7. Der Bundesrat fordert die Bundesregierung abschließend auf, den Ländern zeitnah Gesetzentwürfe zur Umsetzung des dritten Energiebinnenmarktpakets in nationales Recht vorzulegen, um zügig die darin enthaltenen Verbesserungen für den deutschen Energiemarkt in nationales Recht umsetzen zu können.
Begründung
In ihrem Sondergutachten Strom und Gas 2009 hat die Monopolkommission den Stand und die absehbare Entwicklung des Wettbewerbs auf den Märkten der leitungsgebundenen Versorgung mit Elektrizität und Gas, die Anwendung der Vorschriften des Energiewirtschaftsgesetzes über die Regulierung und Wettbewerbsaufsicht untersucht.

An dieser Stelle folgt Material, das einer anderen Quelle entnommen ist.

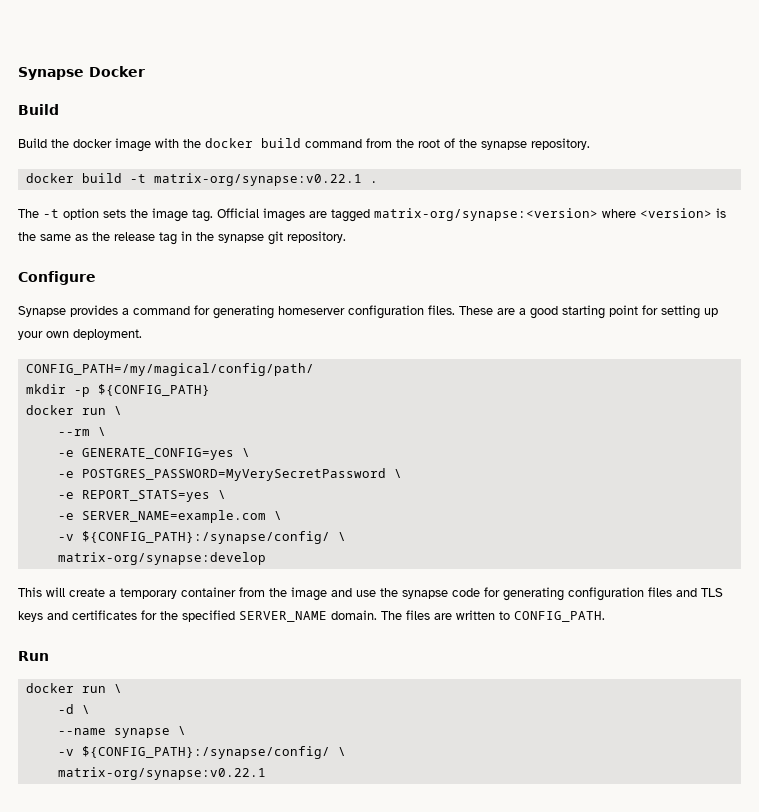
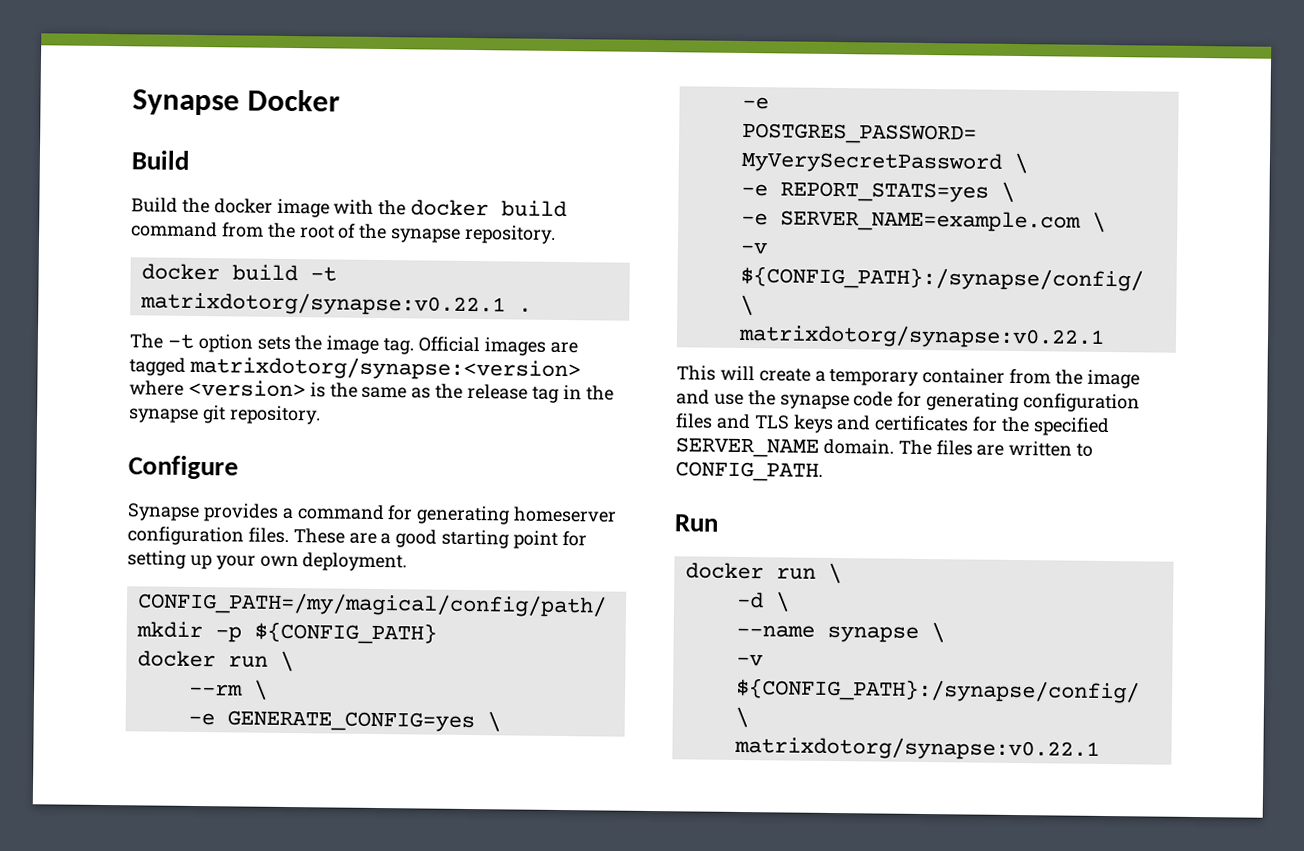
- docker build -t matrix-org/synapse:v0.22.1 .
+ docker build -t matrixdotorg/synapse:v0.22.1 .
- Official images are tagged matrix-org/synapse:<version> where <version> is the same as the release tag in the synapse git repository.
+ Official images are tagged matrixdotorg/synapse:<version> where <version> is the same as the release tag in the synapse git repository.
  -e SERVER_NAME=example.com \
  -v ${CONFIG_PATH}:/synapse/config/ \
- matrix-org/synapse:develop
+ matrixdotorg/synapse:v0.22.1
  --name synapse \
  -v ${CONFIG_PATH}:/synapse/config/ \
- matrix-org/synapse:v0.22.1
+ matrixdotorg/synapse:v0.22.1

Das Sondergutachten der Monopolkommission bestätigt im Wesentlichen die Funktionsfähigkeit des börslichen Energiehandels. Nach dem Börsengesetz fällt die Aufsicht über den Börsenhandel in die Zuständigkeit der zuständigen obersten Landesbehörden.
Die von der Monopolkommission anerkannten Maßnahmen zur Verbesserung der Transparenz im Stromgroßhandel wurden von den Ländern seit 2006 eingefordert. Die Transparenzinitiative der Bundesregierung wird als Umsetzung dieser Forderungen der Länder angesehen.

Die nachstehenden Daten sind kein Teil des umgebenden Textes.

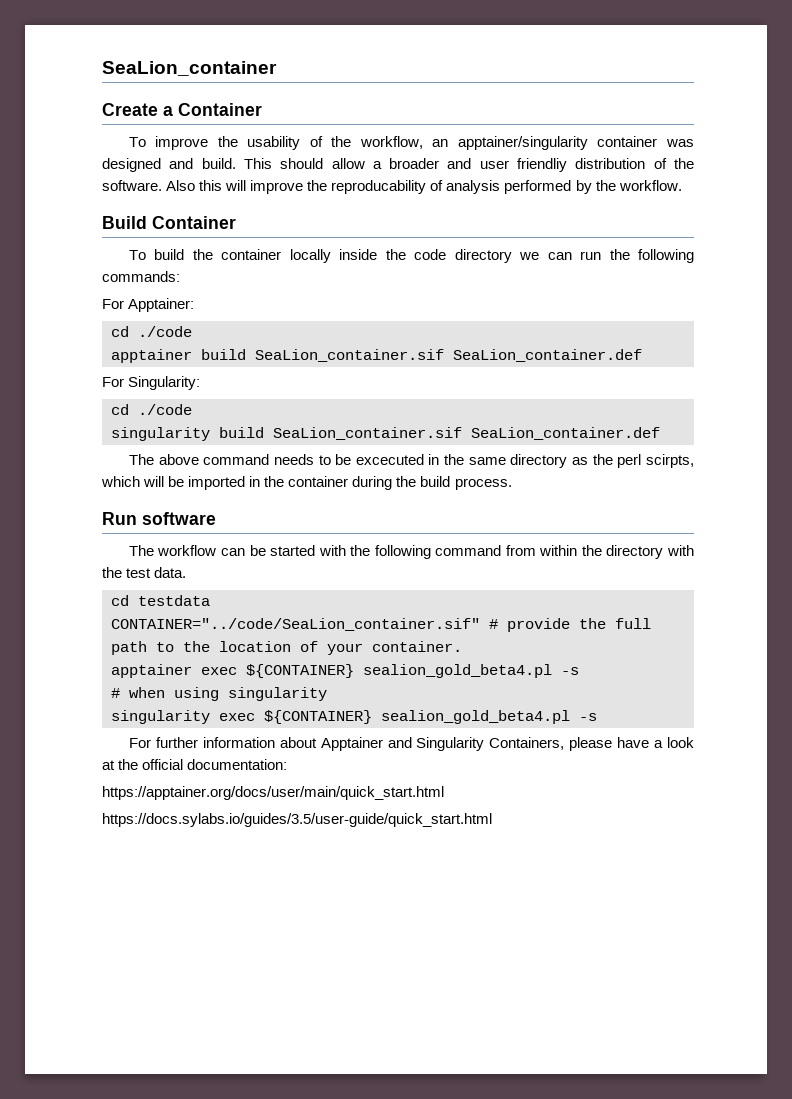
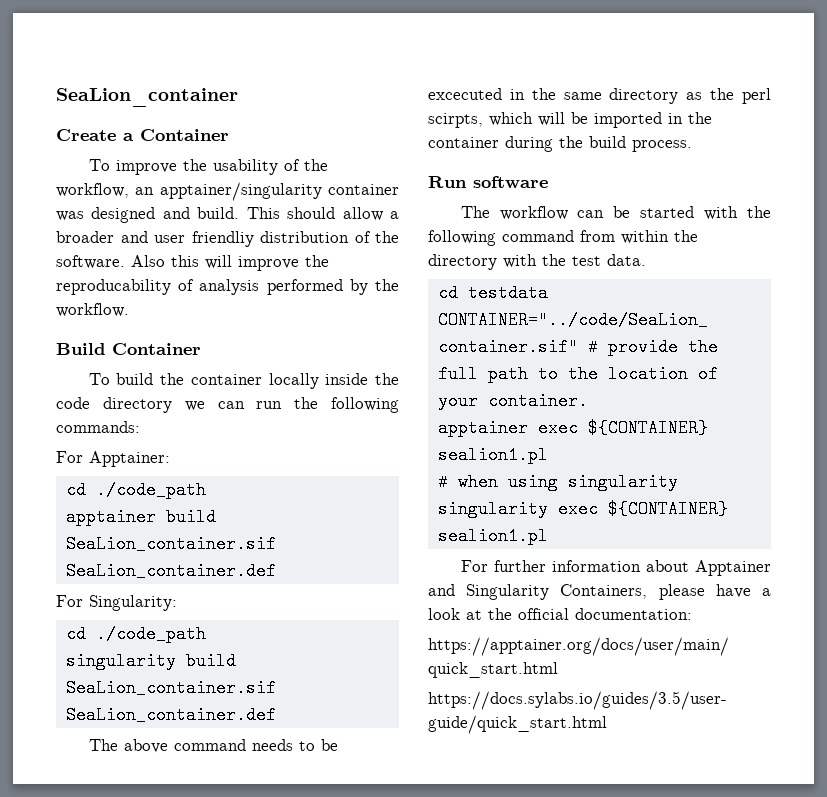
  For Apptainer:
- cd ./code
+ cd ./code_path
  For Singularity:
- cd ./code
+ cd ./code_path
- apptainer exec ${CONTAINER} sealion_gold_beta4.pl -s
+ apptainer exec ${CONTAINER} sealion1.pl
- singularity exec ${CONTAINER} sealion_gold_beta4.pl -s
+ singularity exec ${CONTAINER} sealion1.pl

Der börsliche und über die Börse geclearte Energiehandel wird durch die Handelsüberwachungsstelle der European Energy Exchange gemäß § 7 BörsG lückenlos erfasst und ausgewertet. Es fehlen den Aufsichtsbehörden aber Informationen über den außerbörslichen nicht geclearten Energiehandel. Auf diese Lücke haben die Länder mehrfach hingewiesen (siehe insbesondere BR-Drucksache 247/07(B) ). Die fehlenden Zuständigkeiten der BNetzA für ein Monitoring des Energiehandels bilden im europäischen Ausland die Ausnahme. Zur Verbesserung der Aufsicht über den Energiehandel wird die Bundesregierung aufgefordert, der BNetzA - etwa im Rahmen der Umsetzung des dritten Energiebinnenmarktpakets - das Monitoring des außerbörslichen und nicht geclearten Energiehandels zu übertragen.
Die von der Monopolkommission anerkannte Komplexität des Energiehandels mit Elementen aus Energiewirtschafts-, Kartell-, Wertpapierhandels- und Börsenrecht sollte aufsichtsseitig durch Schaffung einer Arbeitsgruppe "Markttransparenzstelle" unter Leitung der BNetzA Rechnung getragen werden, die sich aus Vertretern der BNetzA, des BKartA, der BaFin sowie der zuständigen Börsenaufsichtsbehörde und Handelsüberwachungsstelle der deutschen Energiebörsen - derzeit namentlich der European Energy Exchange - zusammensetzt und mindestens viermal jährlich tagt.
Die Bundesregierung sollte an die erforderliche frühzeitige Einbindung der Länder bei der Umsetzung von EU-Recht erinnert werden.